Lawyers for the Canadian government say it conducted a new round of consultations with Indigenous groups about the Trans Mountain pipeline expansion that was reasonable, adequate and fair.
Jan Brongers began arguments on behalf of the federal government Tuesday, asking the Federal Court of Appeal to toss out legal challenges to the government’s approval of the project for the second time.
The court has heard from four Indigenous groups in British Columbia that say the government once again failed in its duty to hold meaningful dialogue about the project during consultations conducted between August 2018 and June 2019.
“The shortcomings of the earlier process were not repeated and therefore these four applications should be dismissed,” Brongers told a three-judge panel in Vancouver.
The federal government launched the new round of discussions after the same court cited inadequate consultation with Indigenous groups in its decision to quash the federal government’s initial approval of the Trans Mountain pipeline expansion in August last year.
Brongers told the court that the government deliberately set up a system for addressing the specific concerns of those Indigenous groups, and then went beyond it by opening the consultation to all 129 groups the government says are affected by the project.
Instead of just listening and recording the concerns it heard, the government instead incorporated them into broader programs that monitor impacts on the Salish Sea and underwater vessel noise, he said.
The Crown has also proven its willingness to alter proposed actions based on insight obtained through those consultations, he said. Significantly, when the government issued its second approval of the project, six of the National Energy Board’s 156 recommended conditions had been amended to address particular Indigenous concerns, he noted.
“It marked the first time the governor in council has ever exercised its power to exercise its own conditions on a pipeline in order to accommodate Indigenous Peoples.”
Prime Minister Justin Trudeau’s government has twice approved a plan to triple the capacity of the pipeline from Alberta’s oilsands to a shipping terminal in Metro Vancouver.
A three-day hearing to consider challenges launched by the Tsleil-Waututh Nation, Squamish Nation, Coldwater Indian Band and a coalition of small First Nations in the Fraser Valley concludes Wednesday.
Several First Nations, environmental groups and the City of Vancouver had originally filed challenges making a range of arguments including that the project threatened southern resident killer whales.
The court only allowed six First Nations to proceed and called for an expedited hearing focused on the government’s latest 10-month consultation.
Two First Nations have since dropped out of the appeal after signing deals with Trans Mountain Corp., the Crown corporation that operates the pipeline and is building the expansion.

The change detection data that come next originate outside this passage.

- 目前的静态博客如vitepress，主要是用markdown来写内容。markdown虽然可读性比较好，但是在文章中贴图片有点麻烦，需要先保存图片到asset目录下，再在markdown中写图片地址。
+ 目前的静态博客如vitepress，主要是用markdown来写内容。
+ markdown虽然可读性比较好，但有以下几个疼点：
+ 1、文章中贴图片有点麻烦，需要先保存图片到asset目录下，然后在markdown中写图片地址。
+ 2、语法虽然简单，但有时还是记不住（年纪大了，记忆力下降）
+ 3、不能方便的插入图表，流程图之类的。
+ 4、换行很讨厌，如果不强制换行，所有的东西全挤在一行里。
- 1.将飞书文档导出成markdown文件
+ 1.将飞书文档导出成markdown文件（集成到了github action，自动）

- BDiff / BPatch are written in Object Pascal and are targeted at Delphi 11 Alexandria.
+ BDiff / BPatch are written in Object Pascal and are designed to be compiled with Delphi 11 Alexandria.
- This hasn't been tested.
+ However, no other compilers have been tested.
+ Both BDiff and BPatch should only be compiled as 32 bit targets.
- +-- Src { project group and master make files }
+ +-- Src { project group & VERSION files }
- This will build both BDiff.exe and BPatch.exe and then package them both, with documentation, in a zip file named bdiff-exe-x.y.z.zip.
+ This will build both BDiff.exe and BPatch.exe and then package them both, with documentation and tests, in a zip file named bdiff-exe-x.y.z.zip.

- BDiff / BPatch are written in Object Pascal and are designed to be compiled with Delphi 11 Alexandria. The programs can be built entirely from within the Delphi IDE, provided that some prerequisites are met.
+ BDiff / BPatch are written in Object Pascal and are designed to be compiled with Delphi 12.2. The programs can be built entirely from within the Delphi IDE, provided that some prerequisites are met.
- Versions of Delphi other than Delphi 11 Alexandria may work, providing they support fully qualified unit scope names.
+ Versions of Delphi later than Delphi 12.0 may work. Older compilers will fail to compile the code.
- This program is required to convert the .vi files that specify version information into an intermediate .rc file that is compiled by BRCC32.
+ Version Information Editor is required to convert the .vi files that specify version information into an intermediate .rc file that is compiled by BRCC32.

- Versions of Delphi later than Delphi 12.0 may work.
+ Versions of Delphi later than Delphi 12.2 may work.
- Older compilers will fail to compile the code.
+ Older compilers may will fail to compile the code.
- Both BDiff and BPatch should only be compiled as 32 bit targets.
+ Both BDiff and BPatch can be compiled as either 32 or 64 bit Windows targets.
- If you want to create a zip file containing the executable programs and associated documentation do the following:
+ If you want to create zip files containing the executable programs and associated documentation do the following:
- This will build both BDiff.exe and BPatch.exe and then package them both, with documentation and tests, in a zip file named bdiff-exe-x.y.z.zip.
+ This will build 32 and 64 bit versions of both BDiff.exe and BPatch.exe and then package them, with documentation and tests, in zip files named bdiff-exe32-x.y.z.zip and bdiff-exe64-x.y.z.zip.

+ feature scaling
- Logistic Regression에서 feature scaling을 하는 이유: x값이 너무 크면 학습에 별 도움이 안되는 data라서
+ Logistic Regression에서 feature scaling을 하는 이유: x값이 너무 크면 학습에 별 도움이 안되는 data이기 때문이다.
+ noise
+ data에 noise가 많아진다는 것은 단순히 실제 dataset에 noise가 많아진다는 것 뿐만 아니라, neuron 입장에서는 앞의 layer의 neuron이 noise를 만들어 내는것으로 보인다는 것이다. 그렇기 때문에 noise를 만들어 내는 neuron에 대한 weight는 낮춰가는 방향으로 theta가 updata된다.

On Tuesday, Crown lawyer Dayna Anderson disputed allegations lodged by the Tsleil-Waututh that the federal government suppressed and significantly altered scientific information requested by the First Nation.
A lawyer for the Tsleil-Waututh had argued the government withheld its peer review of three expert reports prepared for the nation until after the consultation period closed.
Anderson said the report in question wasn’t a peer review at all, but a summary report intended to inform Canada’s consultation team so that educated discussions could take place.
The government provided the First Nation with the internal review, even though it had no obligation to do so, and made the author available to the First Nation in a meeting, she said.
“In no way did Canada attempt to suppress or alter scientific information. To the contrary, Canada has been extremely transparent,” she said.
A successful consultation doesn’t always mean conclusions will change and the government found through further review that Trans Mountain’s spill-risk assessment, which informed the National Energy Board’s findings, was adequate, Anderson told the court.
“In fact, Canada was open to a departure if it was warranted by the evidence. This evidence simply wasn’t as convincing as they wanted it to be,” she said.
Another Crown lawyer, Jon Kahn, said the consultation with Coldwater was frustrated by delays initiated by the band. The chief and council stopped responding to government consultants over a six-week period, declined a meeting with the natural resources minister and asked for more time to discuss an alternate route for the pipeline, he said.
A lawyer for the First Nation said Monday that the band has asked for a two-year baseline study on an aquifer that provides the reserve with its only drinking water and that could be threatened by the project.
Kahn said information that Coldwater believes is missing about the aquifer and the alternate route will be filed with the Canadian Energy Regulator, formerly the National Energy Board, but determining the length of a baseline study is outside the court’s purview.